Problem details:
The answer must be every line below that contains the string "none".
Supplied material START
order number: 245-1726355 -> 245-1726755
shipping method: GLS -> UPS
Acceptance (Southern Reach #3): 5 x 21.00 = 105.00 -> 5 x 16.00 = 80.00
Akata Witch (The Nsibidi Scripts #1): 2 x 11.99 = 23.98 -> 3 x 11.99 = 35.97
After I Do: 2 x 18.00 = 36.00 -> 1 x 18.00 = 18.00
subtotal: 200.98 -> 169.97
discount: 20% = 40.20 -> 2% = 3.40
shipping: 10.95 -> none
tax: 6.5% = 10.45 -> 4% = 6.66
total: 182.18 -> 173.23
Supplied material END
Supplied material START
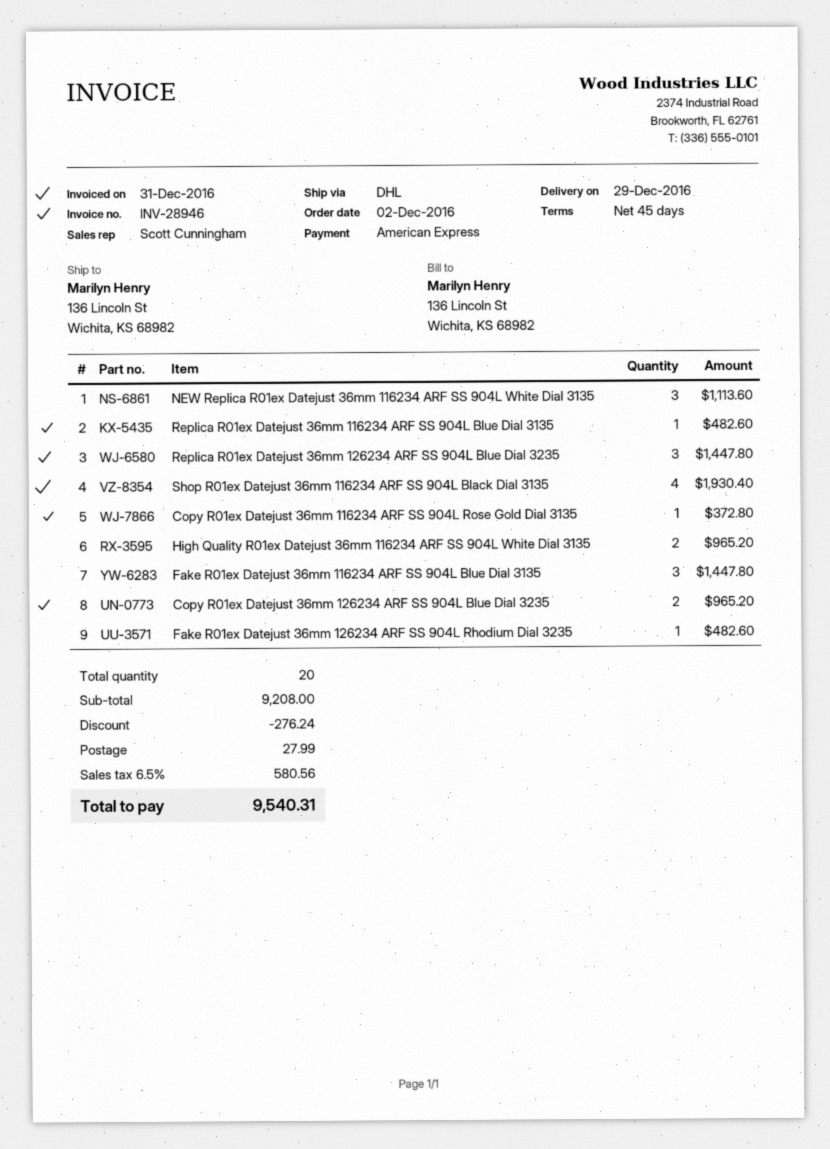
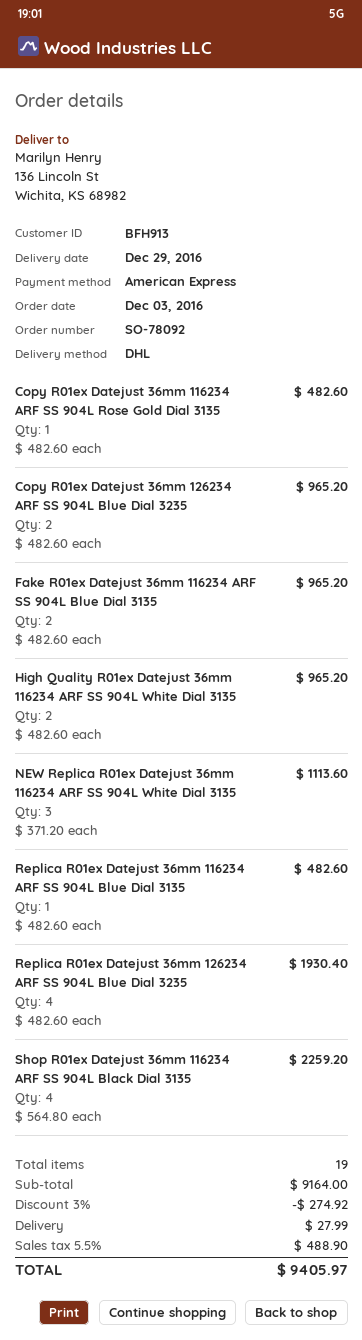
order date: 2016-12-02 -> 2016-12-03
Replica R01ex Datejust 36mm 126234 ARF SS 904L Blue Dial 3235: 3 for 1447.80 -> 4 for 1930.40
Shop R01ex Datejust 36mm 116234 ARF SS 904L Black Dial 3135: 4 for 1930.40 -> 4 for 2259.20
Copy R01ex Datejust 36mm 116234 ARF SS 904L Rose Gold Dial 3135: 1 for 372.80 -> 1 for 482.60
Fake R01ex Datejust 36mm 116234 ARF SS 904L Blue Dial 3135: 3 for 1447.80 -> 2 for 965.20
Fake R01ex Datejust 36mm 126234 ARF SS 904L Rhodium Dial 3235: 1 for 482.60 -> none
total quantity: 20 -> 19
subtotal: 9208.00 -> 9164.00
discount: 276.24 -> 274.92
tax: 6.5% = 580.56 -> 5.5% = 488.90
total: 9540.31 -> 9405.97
Supplied material END
Output of the exercise:
shipping: 10.95 -> none
Fake R01ex Datejust 36mm 126234 ARF SS 904L Rhodium Dial 3235: 1 for 482.60 -> none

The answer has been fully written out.